At its monthly meeting in Richmond, the Commonwealth Transportation Board will consider a resolution to rescind all previous approvals for the 6.2-mile road. Those date to a November 1990 motion to select an alignment from several alternatives.
Approval would clear the way for land the Virginia Department of Transportation purchased for the project to be sold back to its original owners without any additional action from the board.
“By law, it will then be the commissioner of highways who determines what right-of-way is no longer needed for transportation purposes and that can be disposed of in accordance with statutes and policies,” said Lou Hatter, spokesman for VDOT’s Culpeper District.
The vote to remove the bypass from Virginia’s highway system comes three years after the board allocated $197 million to the project, a key transportation priority for former Gov. Bob McDonnell.
For years, construction funding for the project had been blocked by the Albemarle County Board of Supervisors. Both Charlottesville and county officials on the Metropolitan Planning Organization argued the road was unnecessary and that traffic congestion could be more effectively eased by building overpasses for local roads to cross U.S. 29 at key intersections.
A late-night vote in June 2011 to overturn Albemarle’s official opposition paved the way for the resurrection of the bypass that summer. The following June, the board awarded a $136 million contract for the firms Skanska USA and Branch Highways to both design and construct the road.
However, VDOT’s quest to secure environmental approval from the federal government stalled last year when local historians protested an archaeological report by the state roads agency that claimed a cemetery off Lambs Road was not historically significant.
The Sammons Cemetery and Family Homestead later was declared eligible to be included on the National Register of Historic Places, which likely would have meant an alteration of the bypass route to avoid the cemetery’s destruction.

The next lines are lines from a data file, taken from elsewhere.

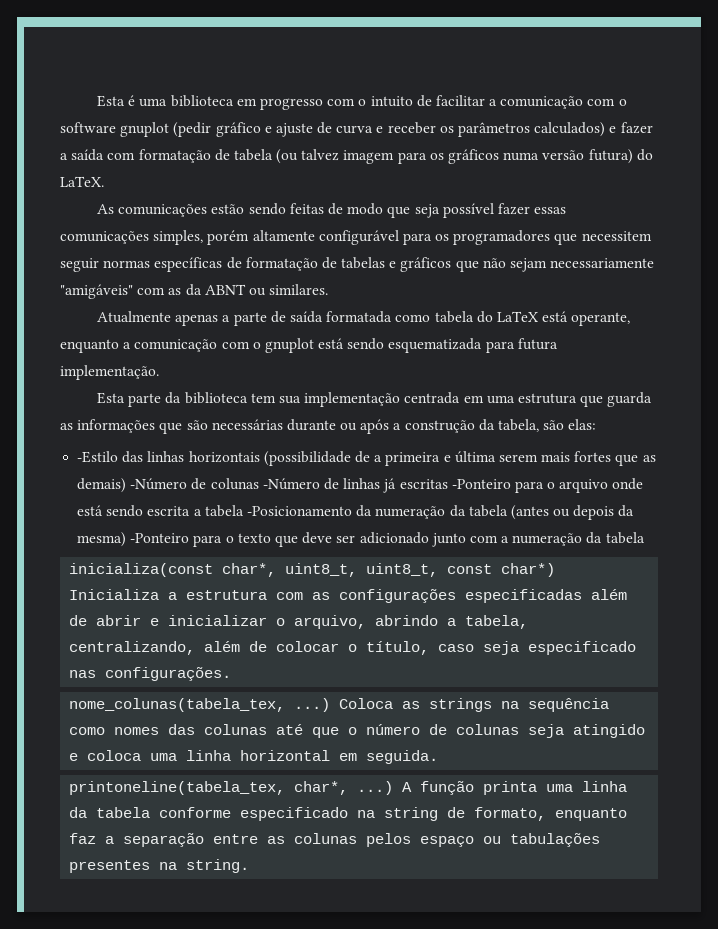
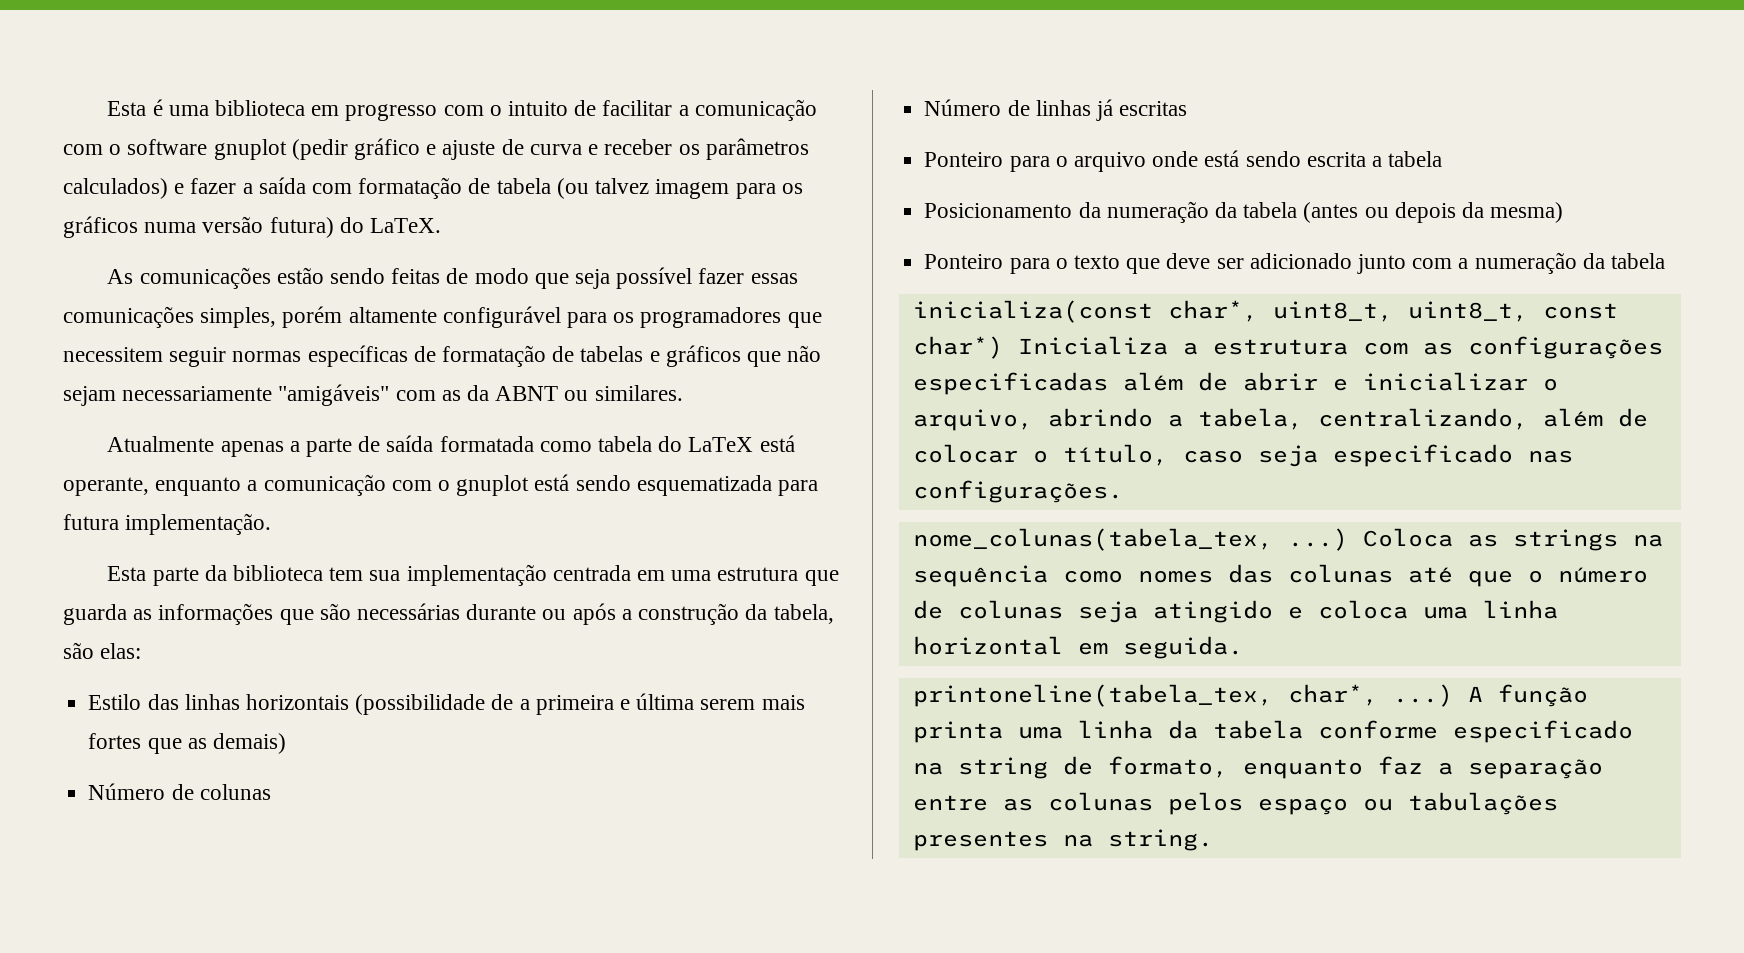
[77,451,119,463] -Estilo -> [88,694,142,710] Estilo
[130,478,320,490] -Número de colunas -Número -> [88,783,271,800] [924,99,1002,116] // Número de colunas // Número
[451,479,511,489] -Ponteiro -> [924,152,1004,167] // Ponteiro
[246,506,352,516] -Posicionamento -> [924,203,1073,218] // Posicionamento
[130,533,190,543] -Ponteiro -> [924,254,1004,269] // Ponteiro

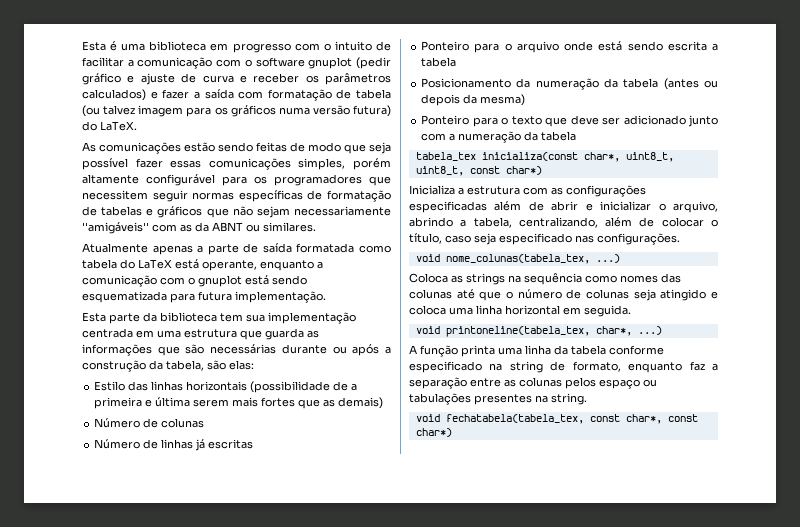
[278,384,390,406] "amigáveis" -> [82,222,149,234] ''amigáveis''
(1666, 261) none -> [415,152,476,161] tabela_tex
(1003, 347) none -> (542, 170) //
(1123, 491) none -> [415,254,440,262] void
(1348, 539) none -> (620, 258) //
(1243, 647) none -> [415,326,440,334] void
(1453, 695) none -> (662, 330) //
(1213, 840) none -> [415,414,698,424] [415,428,452,437] // void fechatabela(tabela_tex, const char*, const char*)

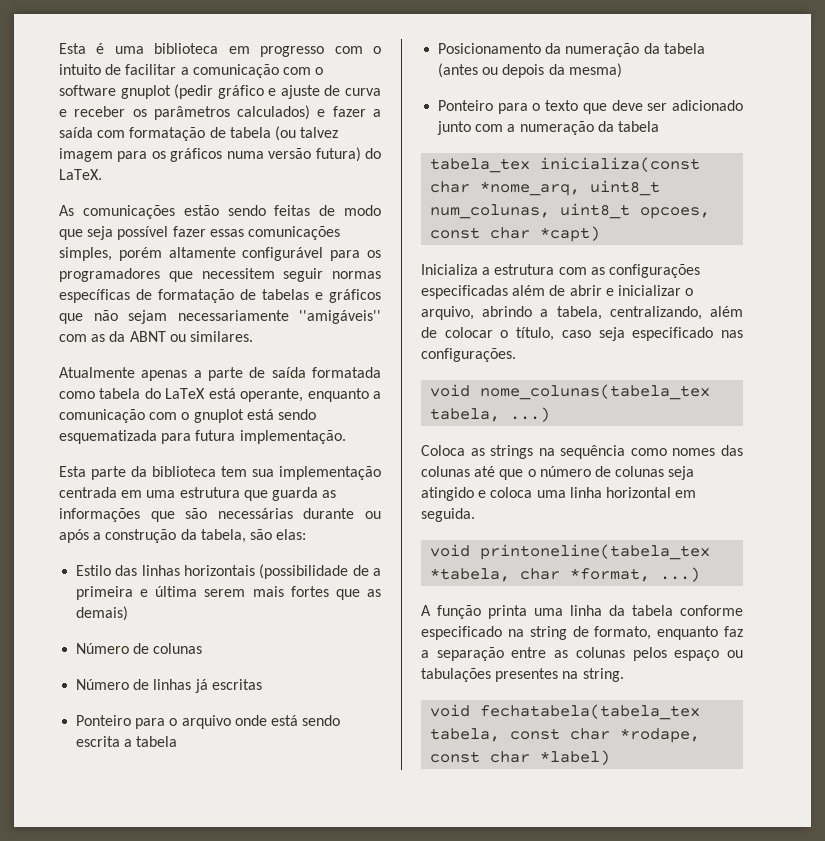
[583,152,674,162] [415,166,542,176] char*, uint8_t, uint8_t, const char*) -> [430,180,661,196] [430,203,711,219] [430,226,601,242] char *nome_arq, uint8_t num_colunas, uint8_t opcoes, const char *capt)
[445,254,590,264] nome_colunas(tabela_tex, -> [480,384,711,400] [430,408,501,422] nome_colunas(tabela_tex tabela,
[445,326,632,337] printoneline(tabela_tex, char*, -> [480,544,711,560] [430,568,651,582] printoneline(tabela_tex *tabela, char *format,
[445,414,698,424] [415,428,452,437] fechatabela(tabela_tex, const char*, const char*) -> [480,704,701,720] [430,728,701,743] [430,750,611,765] fechatabela(tabela_tex tabela, const char *rodape, const char *label)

In February, the Federal Highway Administration wrote a letter to VDOT that drastically reduced the chances of the road being built.
In the spring, Gov. Terry McAuliffe convened a panel led by former VDOT Commissioner Philip A. Shucet to suggest alternatives. These included building parallel roads and widening U.S. 29 from Polo Grounds Road to Hollymead Town Center. The $230 million package of projects also includes $81 million for an interchange at Rio Road and U.S. 29.
Last week, Shucet told a U.S. 29 panel there will be a lesser degree of environmental review for the interchange.
“[The Rio Road interchange] project does not require an environmental impact statement, it doesn’t require an environmental assessment, [and] it can be done with what’s called a categorical exclusion because it is within the existing right-of-way,” he said.
Shucet said McAuliffe expects the Rio Road project to be completed by summer 2017.
VDOT acquired 87 of 122 parcels in the bypass right-of-way at a cost of $33.7 million. When the agency begins to sell back the land, state law requires it to first offer the properties to the original owners at the original purchase price.
Though the board will withdraw its support for the Western Bypass, technically, it will be alive as long as it exists in VDOT’s six-year improvement program and the Charlottesville-Albemarle Metropolitan Planning Organization’s long-range transportation plan.
“The Route 29 bypass will remain in both documents in order to allow for VDOT and FHWA to determine the resolution process for the project’s conclusion,” said Sarah Rhodes, transportation manager for the MPO.
That also will involve terminating the contract between VDOT and the Skanska-Branch team.
Hatter said Skanska-Branch has suspended all work on the project, but will be paid for all preliminary engineering conducted to date.
UPDATE at 4:05 pm on Wednesday, July 17 — The Commonwealth Transportation Board voted unanimously to remove the bypass from the state highway system. There was no discussion before the vote.